REQUIRED WORK >>
Once the pictures are set aside, reproduce the remaining data exactly.

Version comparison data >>

>>>

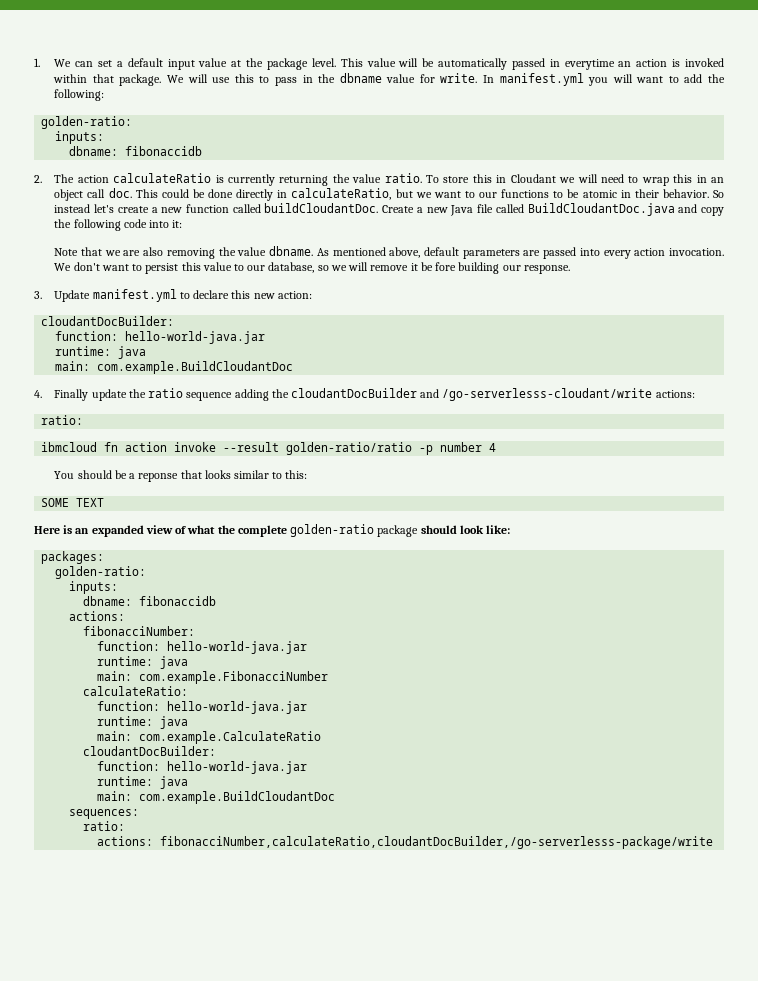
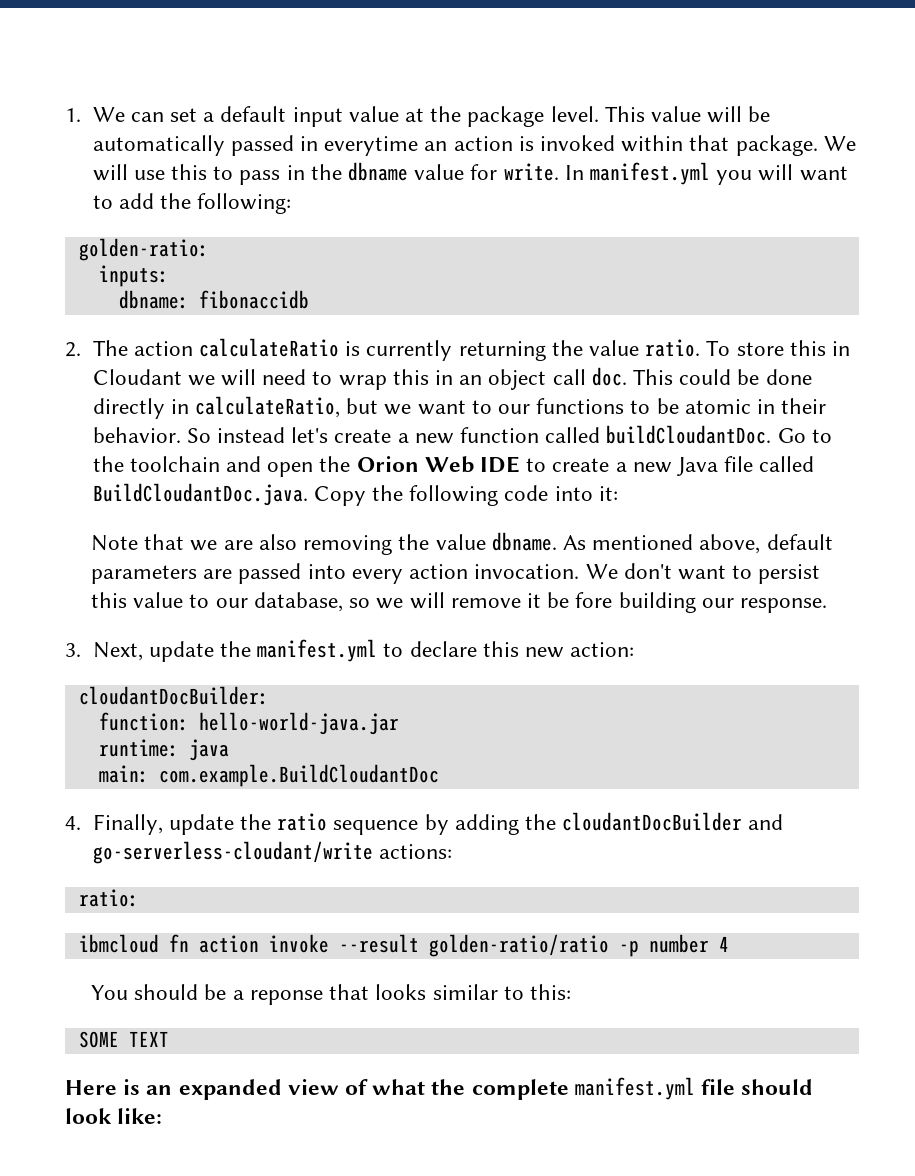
[382,205,415,213] Create -> [777,428,832,443] [92,456,610,477] Go to the toolchain and open the Orion Web IDE to create
[527,203,724,216] BuildCloudantDoc.java and copy -> [92,483,366,506] BuildCloudantDoc.java. Copy
[54,290,91,302] Update -> [92,641,251,662] Next, update the
[54,389,89,401] Finally -> [92,814,163,835] Finally,
(233, 396) none -> [424,814,449,835] by
[442,388,653,401] /go-serverlesss-cloudant/write -> [92,841,373,864] go-serverless-cloudant/write
[290,524,419,537] golden-ratio package -> [574,1077,736,1100] manifest.yml file
[41,551,105,564] [55,566,147,579] [69,581,119,594] [83,596,217,606] [69,611,126,621] [83,626,196,636] [97,641,308,654] [97,656,189,669] [97,671,329,684] [83,686,189,696] [97,701,308,714] [97,716,189,729] [97,731,322,744] [83,746,217,756] [97,761,308,774] [97,776,189,789] [97,791,336,804] [69,809,140,819] [83,821,126,831] [97,836,714,849] // packages: // golden-ratio: // inputs: // dbname: fibonaccidb // actions: // fibonacciNumber: // function: hello-world-java.jar // runtime: java // main: com.example.FibonacciNumber // calculateRatio: // function: hello-world-java.jar // runtime: java // main: com.example.CalculateRatio // cloudantDocBuilder: // function: hello-world-java.jar // runtime: java // main: com.example.BuildCloudantDoc // sequences: // ratio: // actions: fibonacciNumber,calculateRatio,cloudantDocBuilder,/go-serverlesss-package/write -> (163, 1116) none

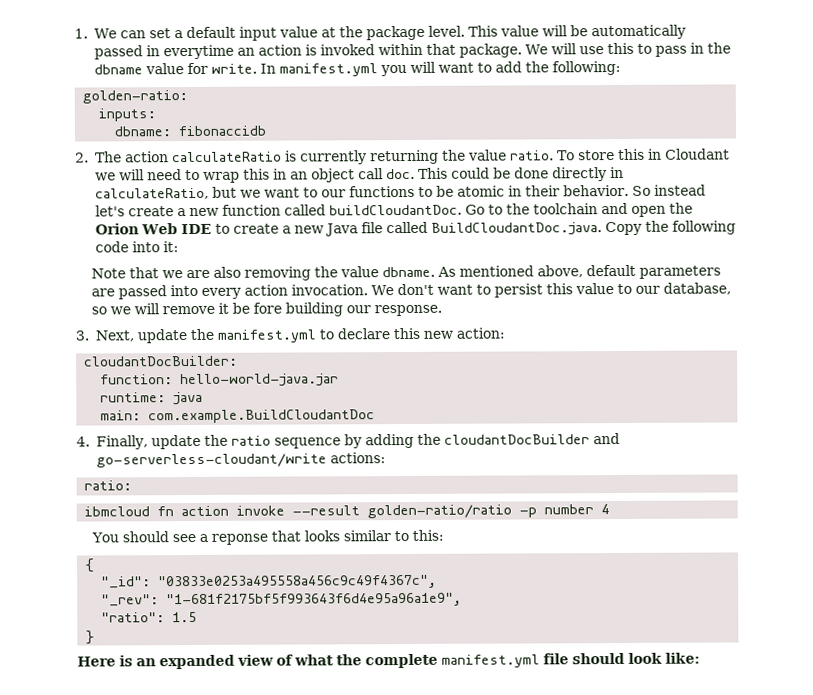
[204,984,227,1000] be -> [171,533,196,543] see
[78,1031,169,1048] SOME TEXT -> [84,558,96,573] [101,574,438,590] [101,592,463,608] [101,611,198,623] [85,630,96,645] { // "_id": "03833e0253a495558a456c9c49f4367c", // "_rev": "1-681f2175bf5f993643f6d4e95a96a1e9", // "ratio": 1.5 // }

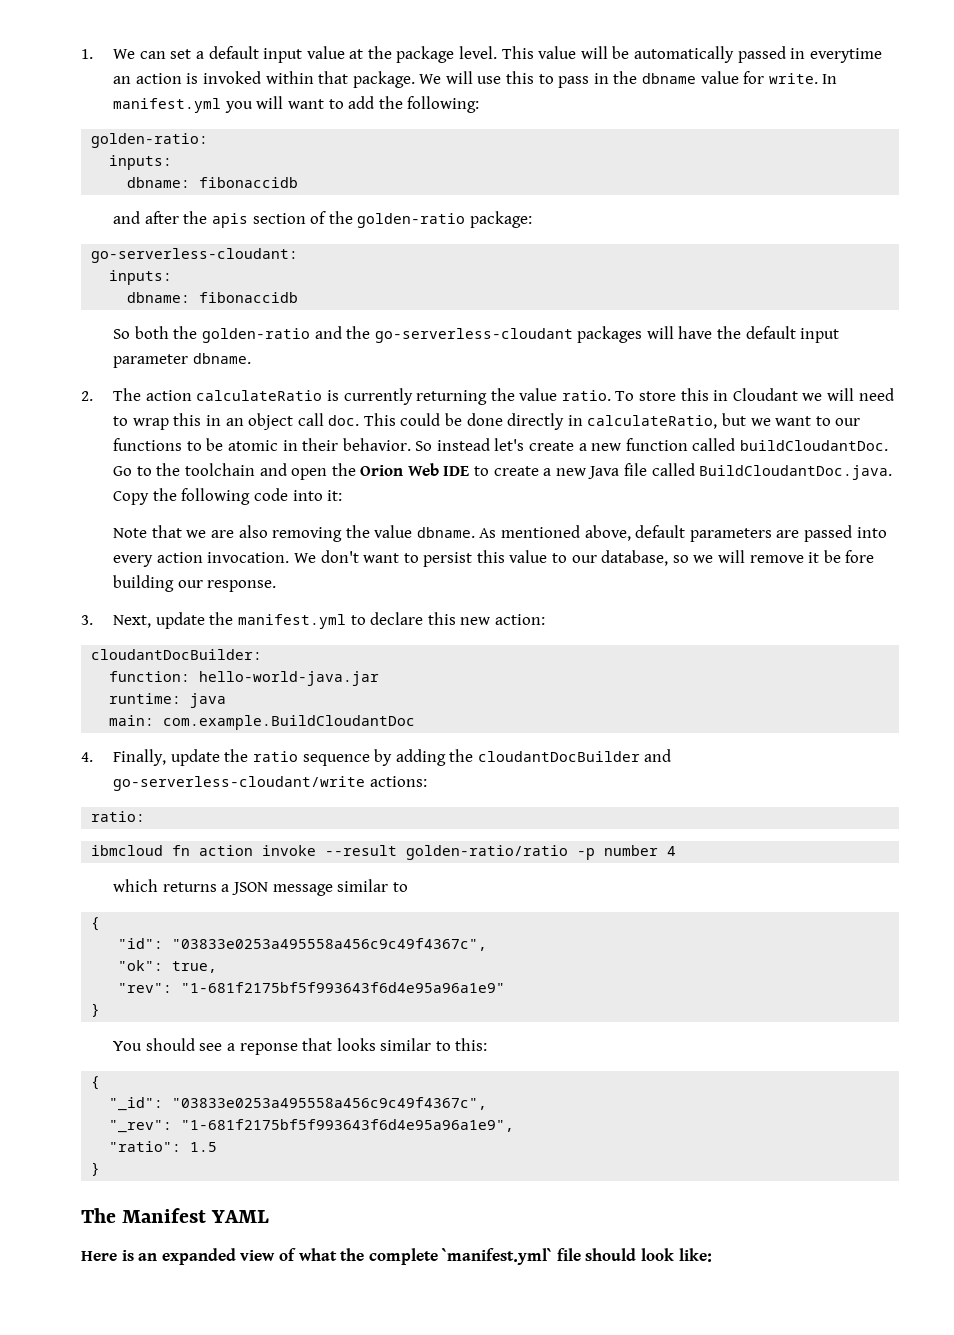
(268, 131) none -> [113,211,532,228] [91,248,299,263] [109,270,173,285] [127,292,299,303] [113,326,840,343] [113,353,251,368] // and after the apis section of the golden-ratio package: // go-serverless-cloudant: // inputs: // dbname: fibonaccidb // So both the golden-ratio and the go-serverless-cloudant packages will have the default input parameter dbname.
(611, 509) none -> [113,879,408,896] [91,917,101,931] [118,938,488,951] [118,960,218,973] [118,982,506,993] [91,1003,101,1017] // which returns a JSON message similar to // { // "id": "03833e0253a495558a456c9c49f4367c", // "ok": true, // "rev": "1-681f2175bf5f993643f6d4e95a96a1e9" // }
(96, 637) none -> [81,1208,270,1223] // The Manifest YAML
[441,654,540,668] manifest.yml -> [441,1248,553,1265] `manifest.yml`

<<<

TASK ANSWER >>
[382,205,415,213] Create -> [777,428,832,443] [92,456,610,477] Go to the toolchain and open the Orion Web IDE to create
[527,203,724,216] BuildCloudantDoc.java and copy -> [92,483,366,506] BuildCloudantDoc.java. Copy
[54,290,91,302] Update -> [92,641,251,662] Next, update the
[54,389,89,401] Finally -> [92,814,163,835] Finally,
(233, 396) none -> [424,814,449,835] by
[442,388,653,401] /go-serverlesss-cloudant/write -> [92,841,373,864] go-serverless-cloudant/write
[290,524,419,537] golden-ratio package -> [574,1077,736,1100] manifest.yml file
[41,551,105,564] [55,566,147,579] [69,581,119,594] [83,596,217,606] [69,611,126,621] [83,626,196,636] [97,641,308,654] [97,656,189,669] [97,671,329,684] [83,686,189,696] [97,701,308,714] [97,716,189,729] [97,731,322,744] [83,746,217,756] [97,761,308,774] [97,776,189,789] [97,791,336,804] [69,809,140,819] [83,821,126,831] [97,836,714,849] // packages: // golden-ratio: // inputs: // dbname: fibonaccidb // actions: // fibonacciNumber: // function: hello-world-java.jar // runtime: java // main: com.example.FibonacciNumber // calculateRatio: // function: hello-world-java.jar // runtime: java // main: com.example.CalculateRatio // cloudantDocBuilder: // function: hello-world-java.jar // runtime: java // main: com.example.BuildCloudantDoc // sequences: // ratio: // actions: fibonacciNumber,calculateRatio,cloudantDocBuilder,/go-serverlesss-package/write -> (163, 1116) none

[204,984,227,1000] be -> [171,533,196,543] see
[78,1031,169,1048] SOME TEXT -> [84,558,96,573] [101,574,438,590] [101,592,463,608] [101,611,198,623] [85,630,96,645] { // "_id": "03833e0253a495558a456c9c49f4367c", // "_rev": "1-681f2175bf5f993643f6d4e95a96a1e9", // "ratio": 1.5 // }

(268, 131) none -> [113,211,532,228] [91,248,299,263] [109,270,173,285] [127,292,299,303] [113,326,840,343] [113,353,251,368] // and after the apis section of the golden-ratio package: // go-serverless-cloudant: // inputs: // dbname: fibonaccidb // So both the golden-ratio and the go-serverless-cloudant packages will have the default input parameter dbname.
(611, 509) none -> [113,879,408,896] [91,917,101,931] [118,938,488,951] [118,960,218,973] [118,982,506,993] [91,1003,101,1017] // which returns a JSON message similar to // { // "id": "03833e0253a495558a456c9c49f4367c", // "ok": true, // "rev": "1-681f2175bf5f993643f6d4e95a96a1e9" // }
(96, 637) none -> [81,1208,270,1223] // The Manifest YAML
[441,654,540,668] manifest.yml -> [441,1248,553,1265] `manifest.yml`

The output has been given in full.